Bordetella pertussis induces apoptosis in macrophages: role of adenylate cyclase-hemolysin

Abstract

Bordetella pertussis, the causative agent of whooping cough, has been shown recently to enter and survive in epithelial cells and macrophages in vitro. In the present study, we show that B. pertussis is cytotoxic for J774A.1 cells, a monocyte-macrophage cell line, and for murine alveolar macrophages. We demonstrate that cell cytotoxicity mediated by B. pertussis occurred through apoptosis, as shown by changes in nuclear morphology and by host cell DNA fragmentation. Parental strains and a mutant deficient in pertussis toxin expression are able to induce apoptosis, whereas avirulent mutant or adenylate cyclase-hemolysin-deficient mutants are not cytotoxic. Both adenylate cyclase and hemolytic activities are required for programmed cell death.
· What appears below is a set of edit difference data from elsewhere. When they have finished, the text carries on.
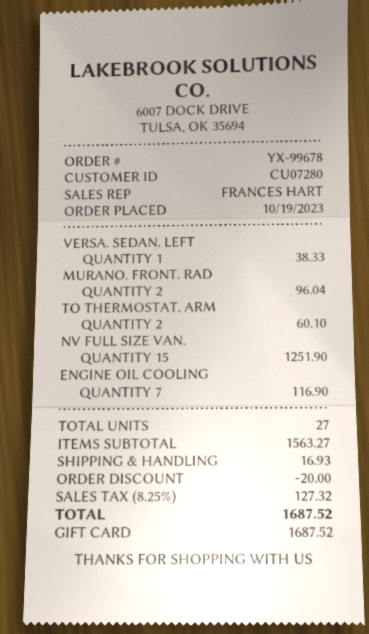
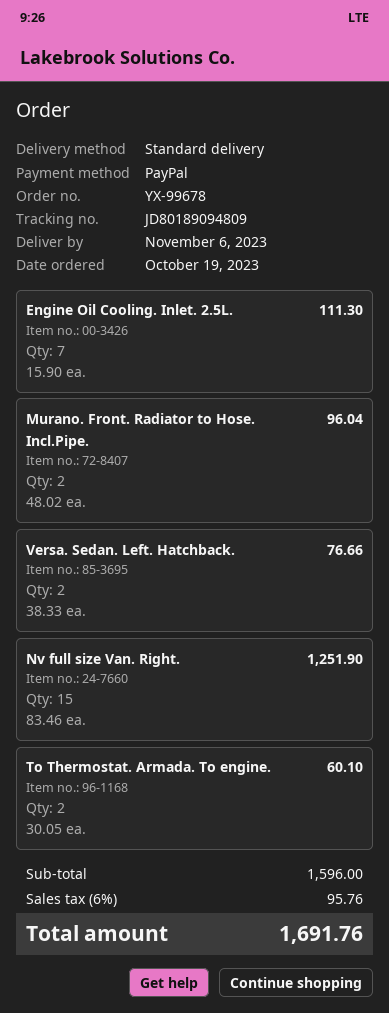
payment method: gift card -> PayPal
VERSA. SEDAN. LEFT: 1 for 38.33 -> 2 for 76.66
ENGINE OIL COOLING: 7 for 116.90 -> 7 for 111.30
subtotal: 1563.27 -> 1596.00
discount: 20.00 -> none
shipping: 16.93 -> none
tax: 8.25% = 127.32 -> 6% = 95.76
total: 1687.52 -> 1691.76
These results show that induction of apoptosis is dependent on the expression of adenylate cyclase-hemolysin. The infection of murine alveolar macrophages in primary culture with B. pertussis leads to apoptosis, suggesting that this process might be relevant in vivo. The ability of B. pertussis to promote cell death may be important for the initiation of infection, bacterial survival, and escape of the host immune response.